* [Instructions for the task] Pictures do not belong in the output. Reproduce exactly the lines from the start of the records through the line with "[11,1214,286,1265] Izingane Zoma".

===== Provided data

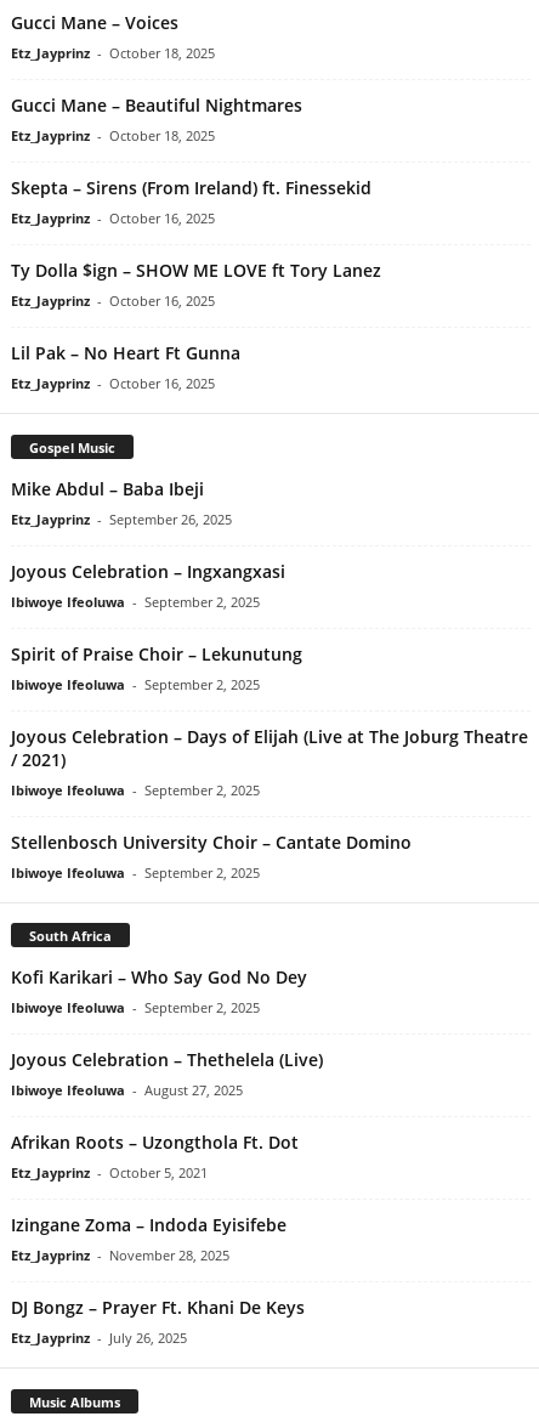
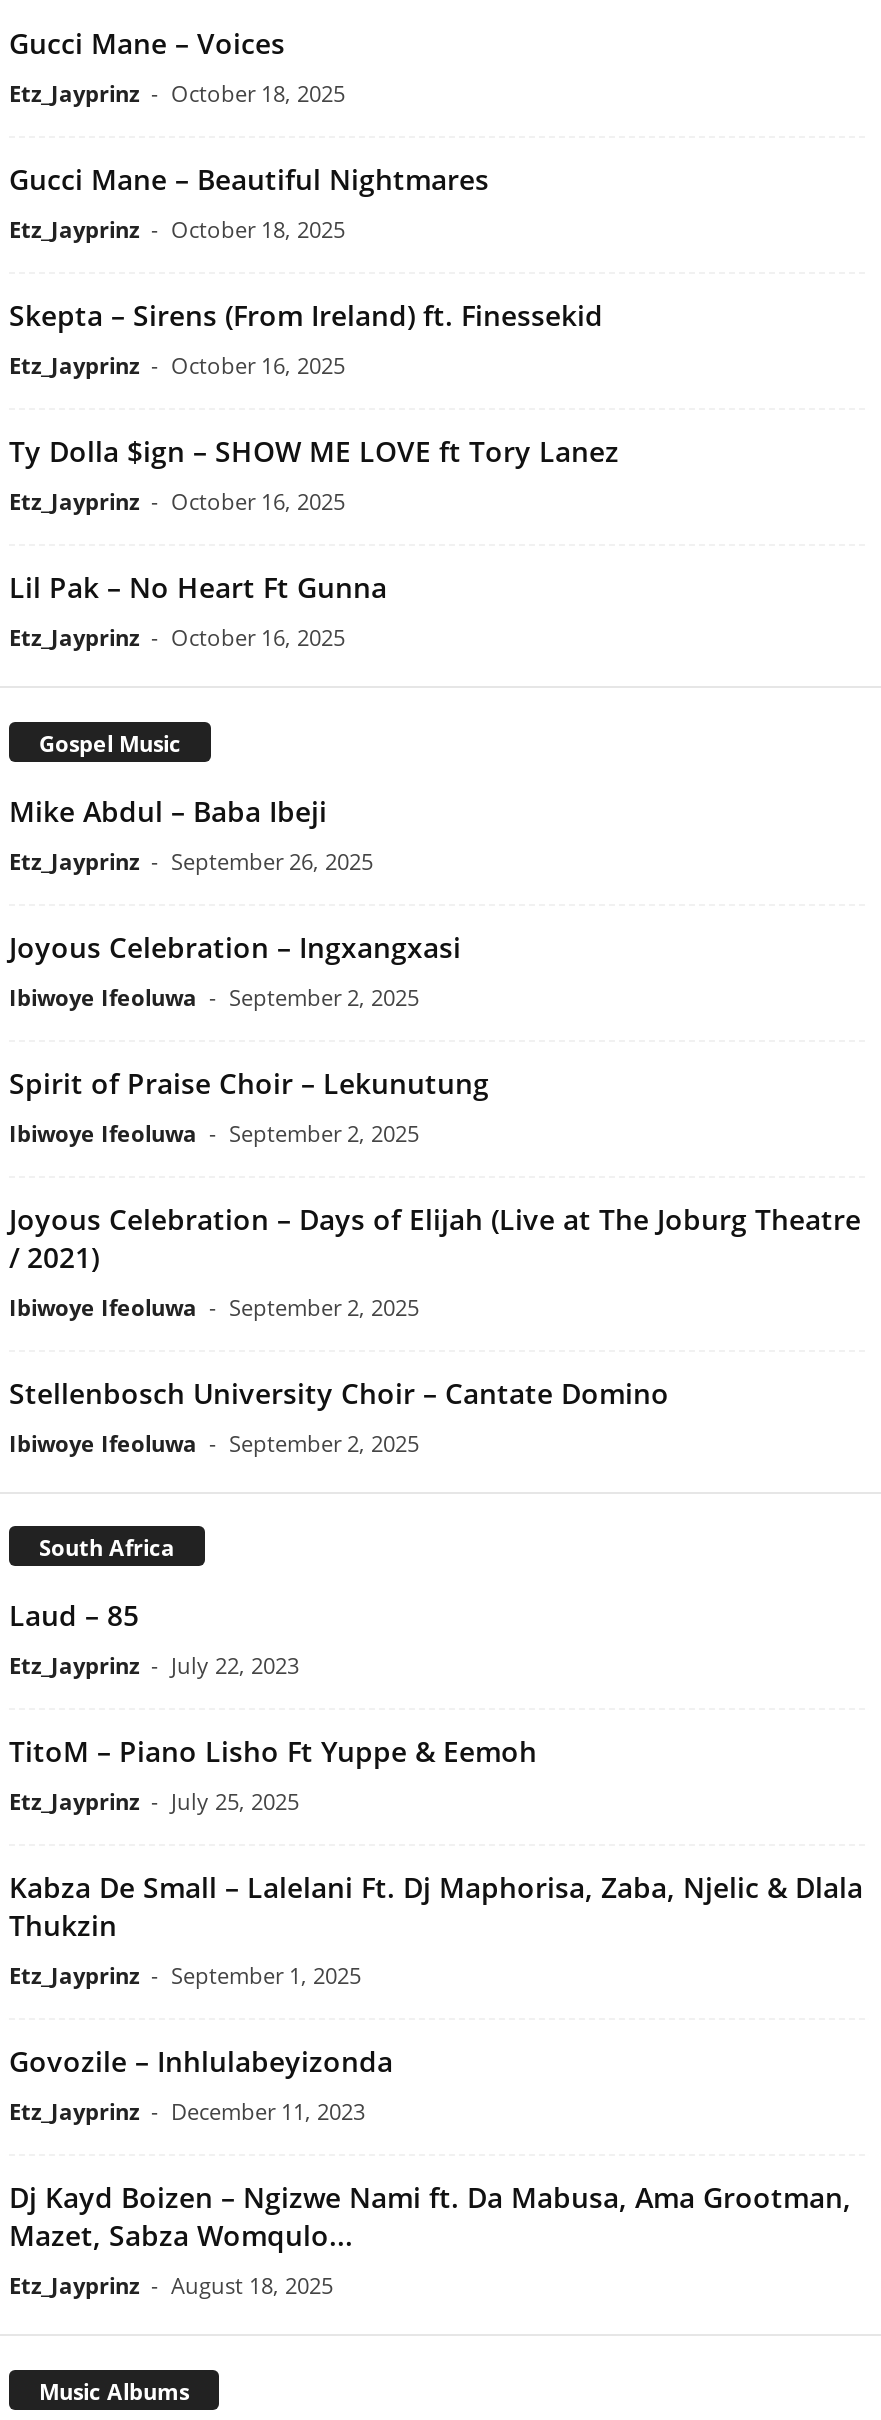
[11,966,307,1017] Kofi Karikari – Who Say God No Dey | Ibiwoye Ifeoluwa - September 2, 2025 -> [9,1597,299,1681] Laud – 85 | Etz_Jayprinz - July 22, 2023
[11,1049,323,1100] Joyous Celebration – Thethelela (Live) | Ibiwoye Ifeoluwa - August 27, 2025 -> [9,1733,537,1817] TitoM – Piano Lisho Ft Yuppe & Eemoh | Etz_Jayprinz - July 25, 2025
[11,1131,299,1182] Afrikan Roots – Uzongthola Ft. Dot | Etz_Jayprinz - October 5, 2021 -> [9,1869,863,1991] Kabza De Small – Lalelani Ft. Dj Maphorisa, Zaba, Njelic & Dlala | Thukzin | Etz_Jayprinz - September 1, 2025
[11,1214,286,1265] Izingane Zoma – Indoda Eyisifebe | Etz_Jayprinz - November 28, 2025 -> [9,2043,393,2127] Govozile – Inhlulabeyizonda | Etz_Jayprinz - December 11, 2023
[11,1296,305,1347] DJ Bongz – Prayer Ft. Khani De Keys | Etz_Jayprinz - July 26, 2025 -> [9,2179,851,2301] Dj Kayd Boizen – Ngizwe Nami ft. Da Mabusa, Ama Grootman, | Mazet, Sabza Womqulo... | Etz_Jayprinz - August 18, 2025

==========

* [Your solution]
[11,966,307,1017] Kofi Karikari – Who Say God No Dey | Ibiwoye Ifeoluwa - September 2, 2025 -> [9,1597,299,1681] Laud – 85 | Etz_Jayprinz - July 22, 2023
[11,1049,323,1100] Joyous Celebration – Thethelela (Live) | Ibiwoye Ifeoluwa - August 27, 2025 -> [9,1733,537,1817] TitoM – Piano Lisho Ft Yuppe & Eemoh | Etz_Jayprinz - July 25, 2025
[11,1131,299,1182] Afrikan Roots – Uzongthola Ft. Dot | Etz_Jayprinz - October 5, 2021 -> [9,1869,863,1991] Kabza De Small – Lalelani Ft. Dj Maphorisa, Zaba, Njelic & Dlala | Thukzin | Etz_Jayprinz - September 1, 2025
[11,1214,286,1265] Izingane Zoma – Indoda Eyisifebe | Etz_Jayprinz - November 28, 2025 -> [9,2043,393,2127] Govozile – Inhlulabeyizonda | Etz_Jayprinz - December 11, 2023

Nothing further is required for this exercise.